- **DIRECTIONS FOR THIS TASK**: The only thing to send back is the number of lines below that hold the string "absolute".

(Web document revisions)
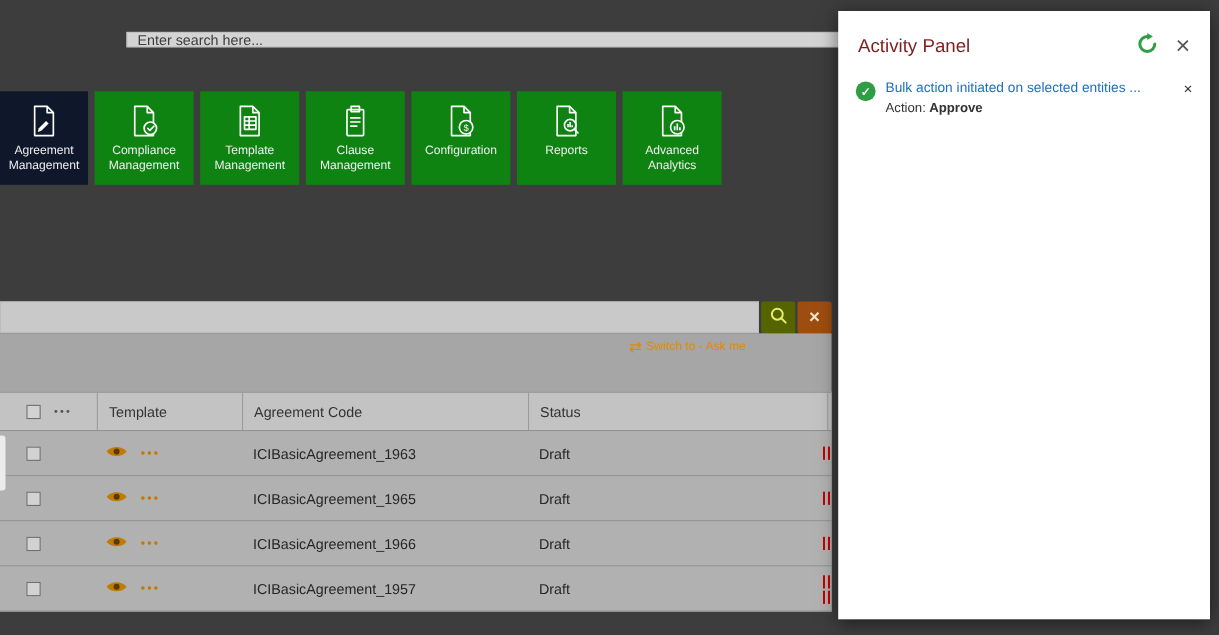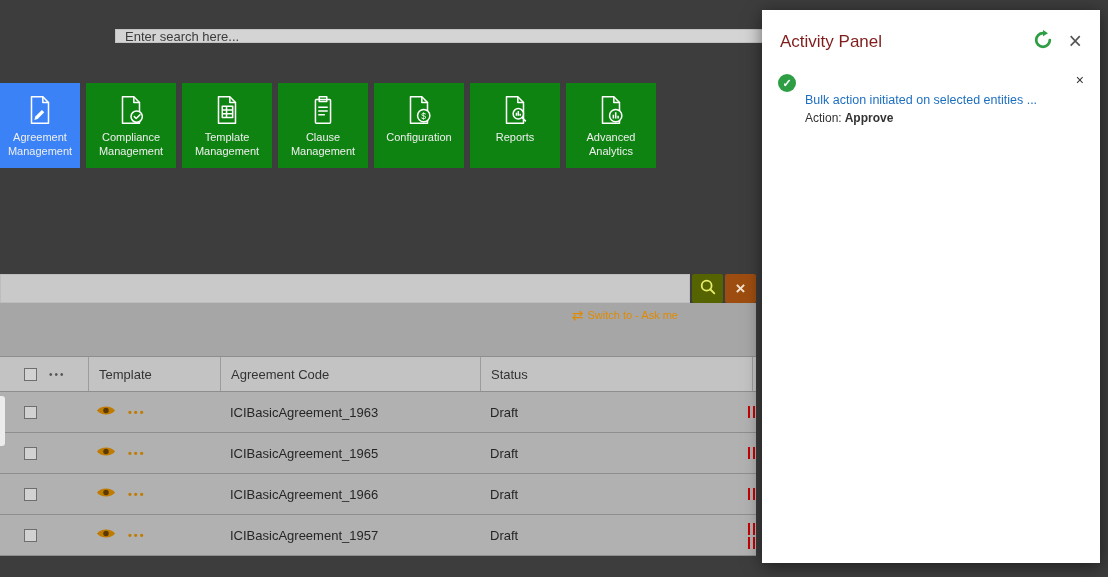--- a/index.html
+++ b/index.html
@@ -17,21 +17,21 @@
   #global-search::placeholder{color:#3c3c3c;opacity:1;}
 
   
   .tiles{position:absolute;left:0;top:83px;display:flex;gap:6px;}
   .tile{
     width:90px;height:85px;background:#0f8312;color:#efefef;
     display:flex;flex-direction:column;align-items:center;
     padding-top:8px;box-sizing:border-box;cursor:pointer;flex:none;
   }
   .tile.first{width:80px;}
-  .tile.active{background:#3b82f6;}
+  .tile.active{background:#0f172a;}
   .ticon{height:37px;display:flex;align-items:center;}
   .ticon svg{display:block;}
   .tlabel{font-size:11px;line-height:1.3;text-align:center;margin-top:2px;padding:0 2px;}
 
   
   .search-strip{position:absolute;left:0;top:274px;width:756px;height:29px;display:flex;gap:2px;}
   .strip-input{
     flex:1;background:#c9c9c9;border:1px solid #bdbdbd;box-sizing:border-box;
     padding:0 8px;font-size:13px;color:#222;font-family:inherit;outline:none;
   }
@@ -90,21 +90,21 @@
   .panel-head{display:flex;align-items:center;padding:20px 18px 10px 18px;}
   .panel-head h2{margin:0;flex:1;font-size:17px;font-weight:normal;color:#7f1d1d;}
   .refresh{background:none;border:none;padding:0;cursor:pointer;display:flex;}
   .pclose{background:none;border:none;padding:0;margin-left:16px;cursor:pointer;
     font-size:23px;color:#555;line-height:1;}
   .notif{display:flex;align-items:flex-start;padding:10px 16px 0 16px;gap:9px;}
   .nchk{width:18px;height:18px;border-radius:50%;background:#2e9e44;color:#fff;font-size:11px;
     display:flex;align-items:center;justify-content:center;flex:none;margin-top:1px;font-weight:bold;}
   .ntxt{flex:1;min-width:0;}
   .nlink{display:block;color:#1e6fc0;font-size:12.5px;white-space:nowrap;overflow:hidden;
-    cursor:pointer;text-decoration:none;margin-top:20px;}
+    cursor:pointer;text-decoration:none;}
   .nact{font-size:12px;color:#333;margin-top:4px;}
   .nact .albl{margin-right:3px;}
   .ndismiss{background:none;border:none;padding:0;cursor:pointer;font-size:14px;color:#333;line-height:1;}
 </style>
 </head>
 <body>
 
 <input id="global-search" type="text" placeholder="Enter search here..." style="">
 
 <nav class="tiles">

- **THE ANSWER**: 2